Fiche de surveillance anarchiste, archives de la Haute-Savoie

Ministère de l’intérieur

Police des chemins de fer

Commissariat spécial

N° 1477

Anarchistes

BIANCHETTI Joseph

Annemasse le 24 août 1893

Rapport

On signale comme anarchiste le nommé Bianchetti Joseph, né le 6 juin 1872 à Crevamore (Italie) et demeurant à Genève, Chemin Neuf 12, chez la dame Menetry.

Cet individu, qui habite Genève depuis environ 2 ans, et qui exerce la profession de menuisier, colporte actuellement parmi les ouvriers de sa profession des listes de souscription pour la création du journal anarchiste L’Avenir qui doit paraître sous peu à Genève.

Le sieur Bianchetti ne fréquente les anarchistes que depuis quelques mois.

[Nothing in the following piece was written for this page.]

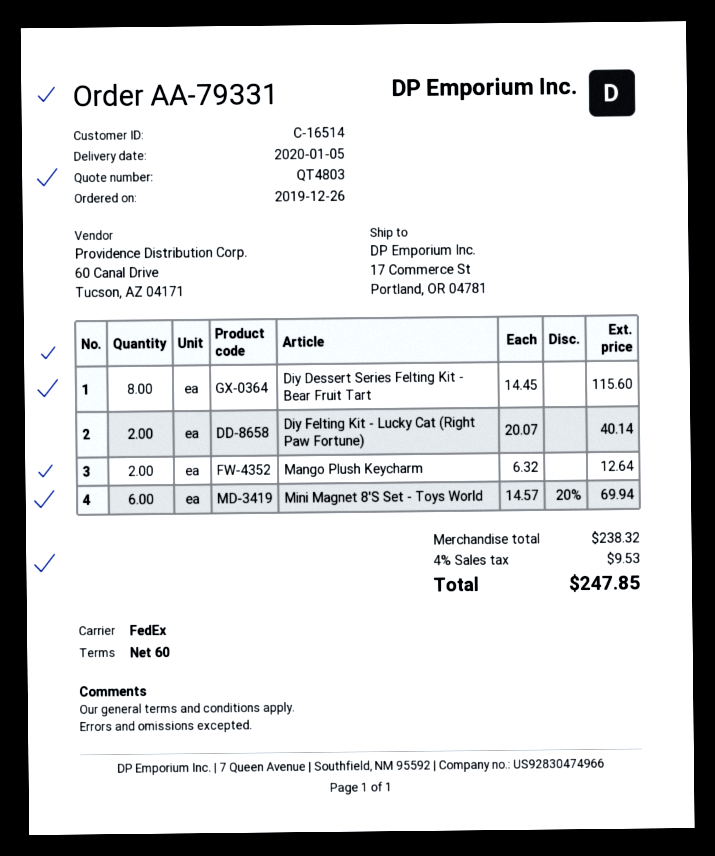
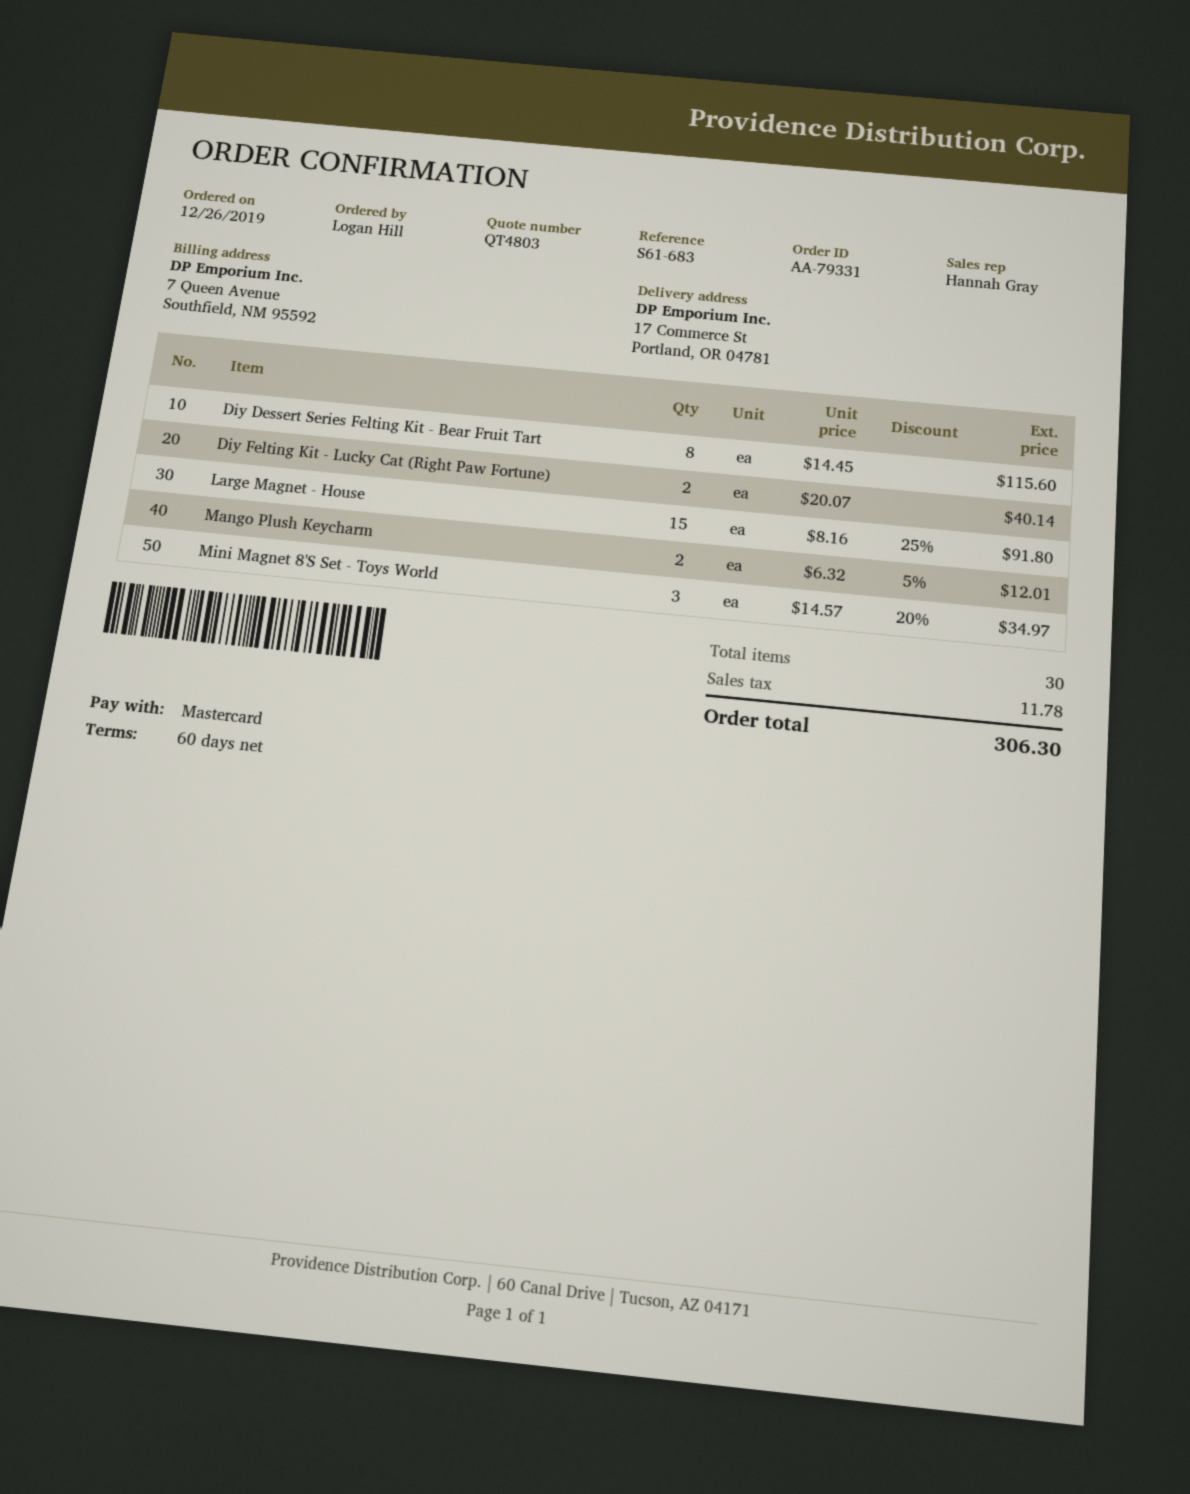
Mango Plush Keycharm: 2 x 6.32 = 12.64 -> 2 x 6.32 - 5% = 12.01
Mini Magnet 8'S Set - Toys World: 6 x 14.57 - 20% = 69.94 -> 3 x 14.57 - 20% = 34.97
Large Magnet - House: none -> 15 x 8.16 - 25% = 91.80
tax: 9.53 -> 11.78
total: 247.85 -> 306.30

Actuellement il fait partie, avec le nommé Bellui Alphonse, Brandino Jean Baptiste, Simonetto, Gianotti, Debaud Victor et autres, d’un nouveau groupe anarchiste qui s’est formé récemment à l’instigation du nommé Karlen, sous le nom de Cercle des droits de l’homme et qui tient ses réunions au café Aesbacher, rue de la Rotisserie 3.

Signalement :

Taille 1m 68 environ, corpulence mince, cheveux et petite moustache roux, figure maigre.